Vous partagez votre temps entre la France et Israël ? Qu’en est-il de votre résidence fiscale ? La France et Israël régissent respectivement leurs critères de résidence fiscale ; mais ont également signé le 31 juillet 1995, à Jérusalem, une Convention « en vue d’éviter les doubles impositions et de prévenir l’évasion et la fraude fiscales en matière d’impôts sur le revenu et sur la fortune ». Dans quelle mesure le statut de résidence fiscale aura un impact sur l’acquisition et la vente de votre bien immobilier en Israël ?

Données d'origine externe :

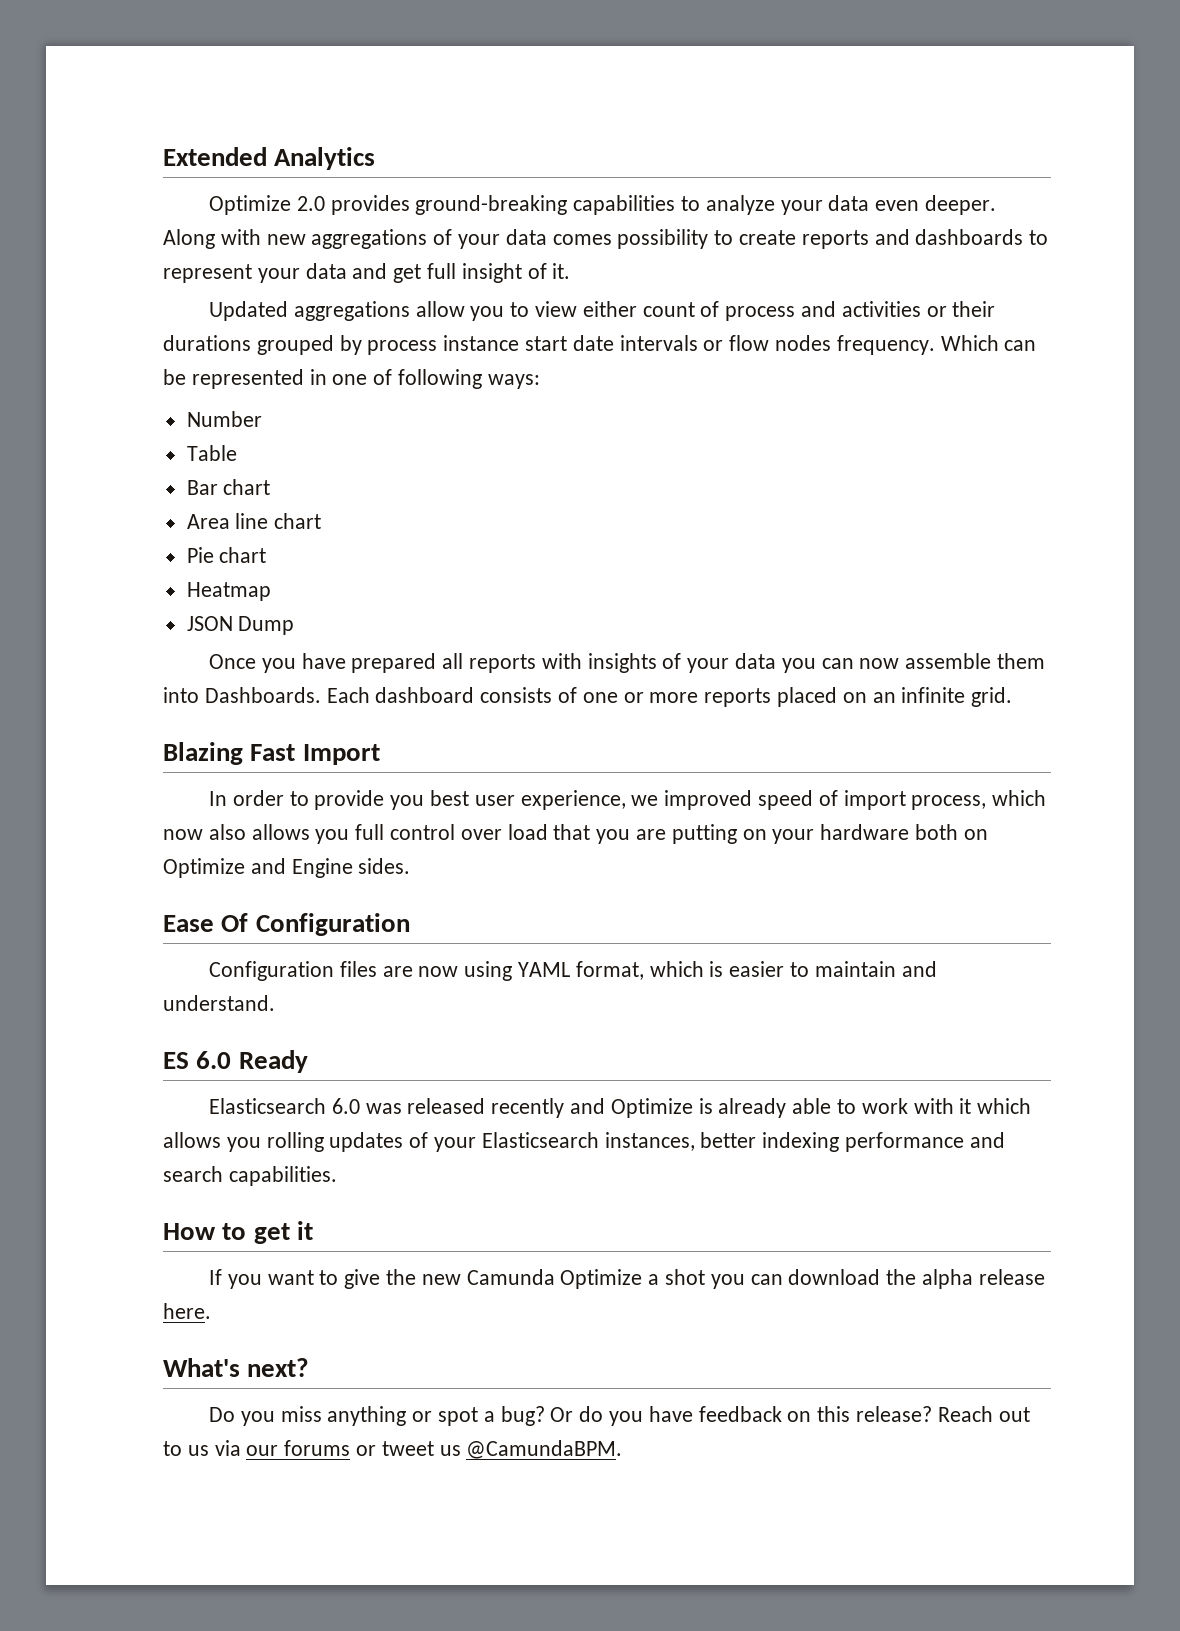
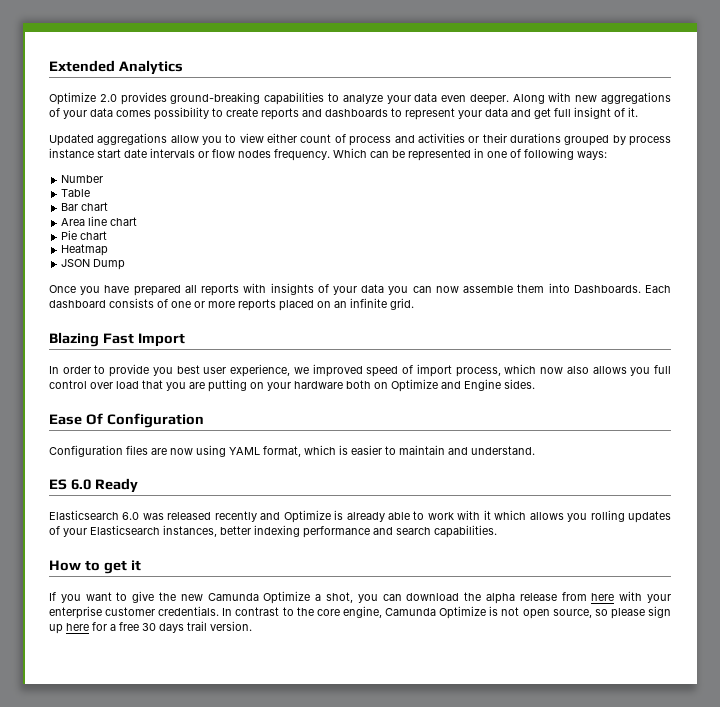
[664,1269,705,1285] shot -> [326,592,354,603] shot,
[163,1303,211,1319] [163,1358,310,1377] [208,1406,1030,1426] [163,1440,623,1459] here. // What's next? // Do you miss anything or spot a bug? Or do you have feedback on this release? Reach out to us via our forums or tweet us @CamundaBPM. -> [561,591,671,603] [49,606,672,619] [49,621,252,634] from here with your enterprise customer credentials. In contrast to the core engine, Camunda Optimize is not open source, so please sign up here for a free 30 days trail version.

La nature personnelle du principe de résidence fiscale implique la possibilité pour le contribuable d’être imposé tant dans le pays d’où provient ses revenus que dans le pays où il réside fiscalement. Mais qu’en est-il s’il est imposable dans ces deux pays au titre d’un même revenu ? C’est exclusivement dans ce cadre que la convention de non double imposition, signée entre la France et Israël, a vocation à s’appliquer. Etant un traité international, cette convention a un statut supérieur au droit israélien et au droit français : c’est elle qui détermine les conditions permettant de définir la résidence fiscale du contribuable et par conséquent, dans quel pays ce dernier est imposable.
Le premier critère mis en place par la Convention de non double imposition est le « foyer permanent d’habitation » du contribuable. Le foyer permanent d’habitation peut être défini par tout logement mis à la libre disposition du contribuable : il peut en être le propriétaire, le locataire, l’usufruitier etc…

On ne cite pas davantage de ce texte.